Dehradun has always been known as the town of grey heads, and green hedges—a beautiful small town, clean, and green. To those of us familiar with the works of Ruskin Bond, the name ‘Dehradun’ still conjures up images of a pristine sleepy small town, in the lap of the mountains. However, that Dehradun hardly exists today!
Mirroring the dramatic rise in national pollution levels, the state of Uttarakhand, and its capital city, Dehradun, too are choking today. Studies conducted by the SDC Foundation found that air pollution levels have been four times higher than the accepted national standards. In 2015, CPCB report has also pointed out that PM10 concentration in Dehradun stands at 241, higher than that of Ghaziabad (235), Noida (176), or Moradabad (196). It ranks Uttarakhand as the sixth most polluted city in the country. The studies conducted by the foundation has also found out that vehicular pollution and waste mismanagement are major factors that contribute significantly to the increase in the pollution levels.

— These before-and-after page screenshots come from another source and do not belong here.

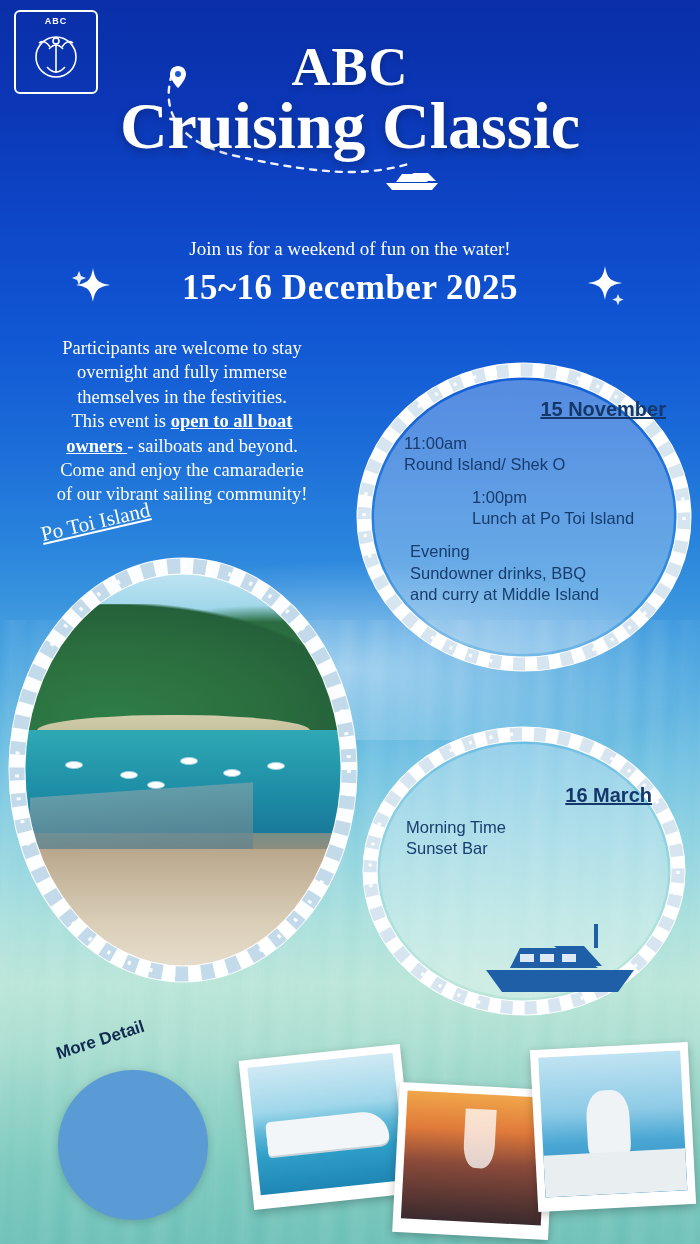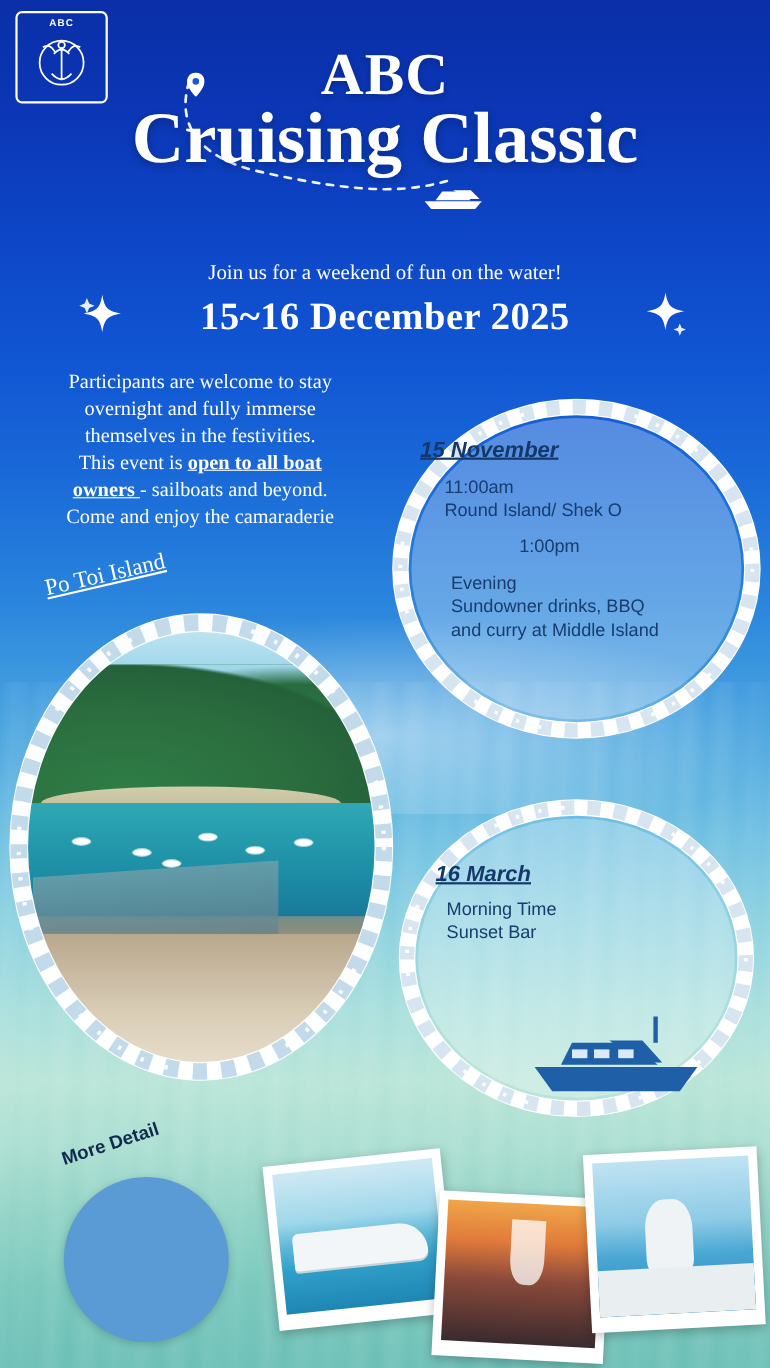"15 November" .sched-title { font-style: italic -> none; text-align: left -> right }
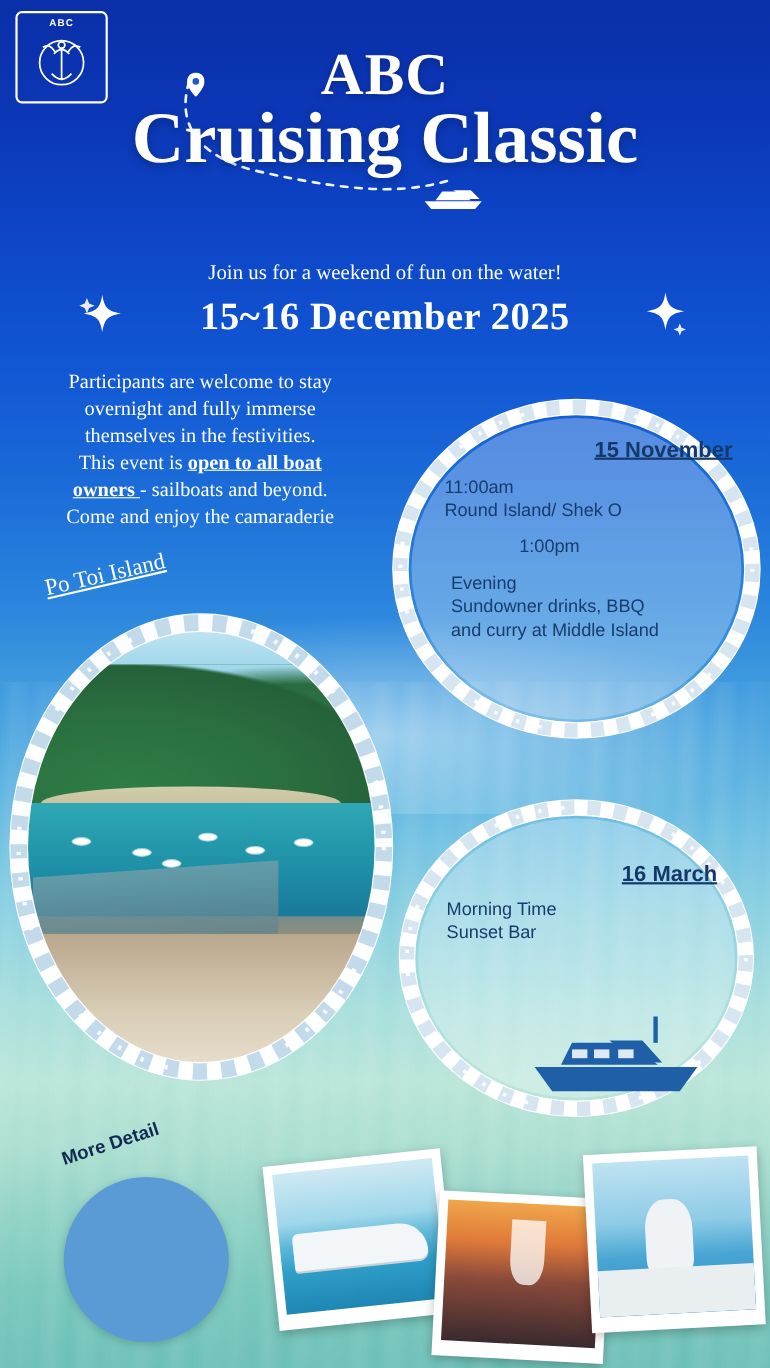"of our vibrant sailing community!" span { html: none -> <span>of our vibrant sailing community!</span> }
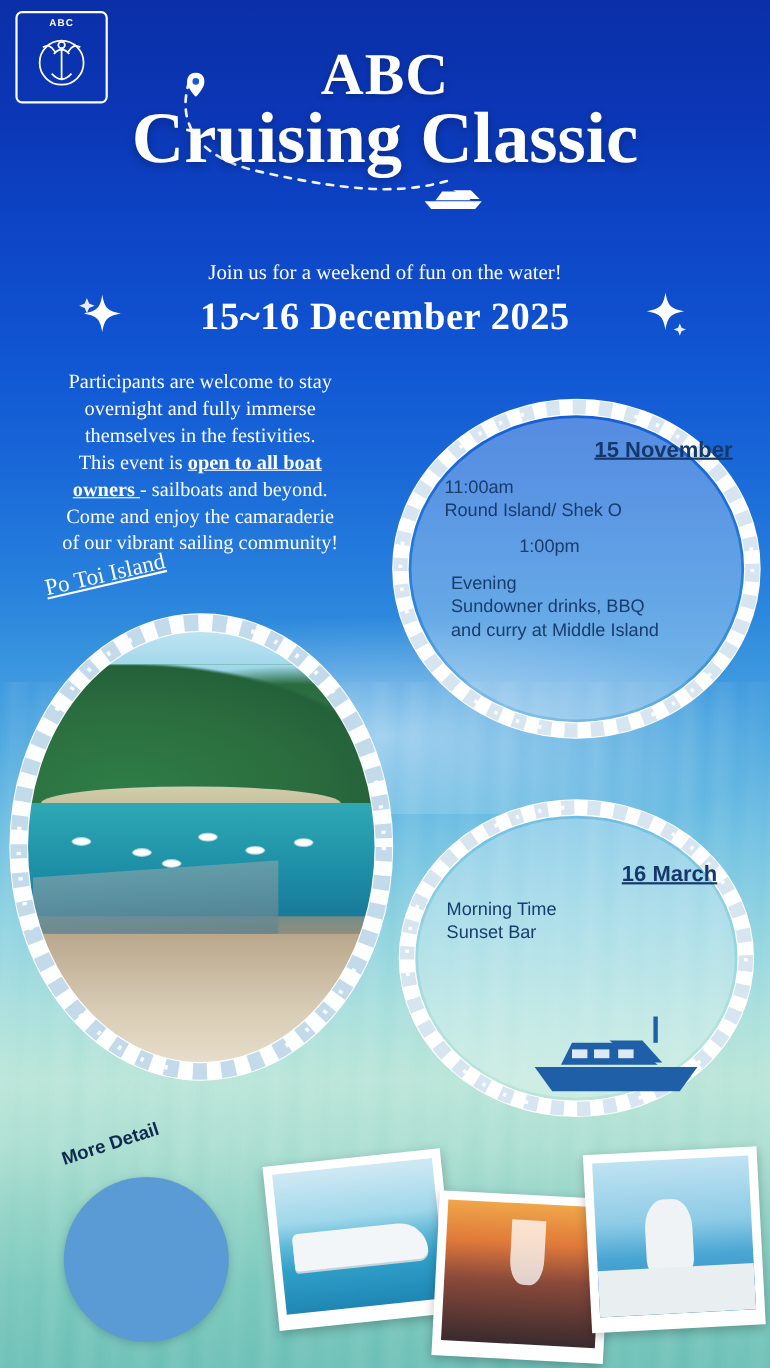"Lunch at Po Toi Island" div { html: none -> <div>Lunch at Po Toi Island</div> }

Since air pollution is, more often than not, seen as a ‘necessary evil’, an inevitable corollary to development, most people ignore its debilitating effects on human health. Reports, however, suggest that nearly 1.2 million Indians die every year, due to diseases caused by air pollution. The major cause of this is PM10, and PM2.5 pollutants that penetrate deep into humans bodies and cause various serious illnesses—from chronic obstructive pulmonary disease, to asthma.
In Uttarakhand, between the years 2006 and 2014, there has been an unprecedented increase in the number of incidences of acute respiratory infection (ARI) among children, as was seen through the answer given to Question in the Rajya Sabha, in 2015. From 130,283 recorded cases in 2006, to the 211,385 cases in 2014, Uttarakhand has recorded a 61 percent increase in ARI among children. Deaths attributable to ARI have also increased from 11 in 2006, to 89 in 2014.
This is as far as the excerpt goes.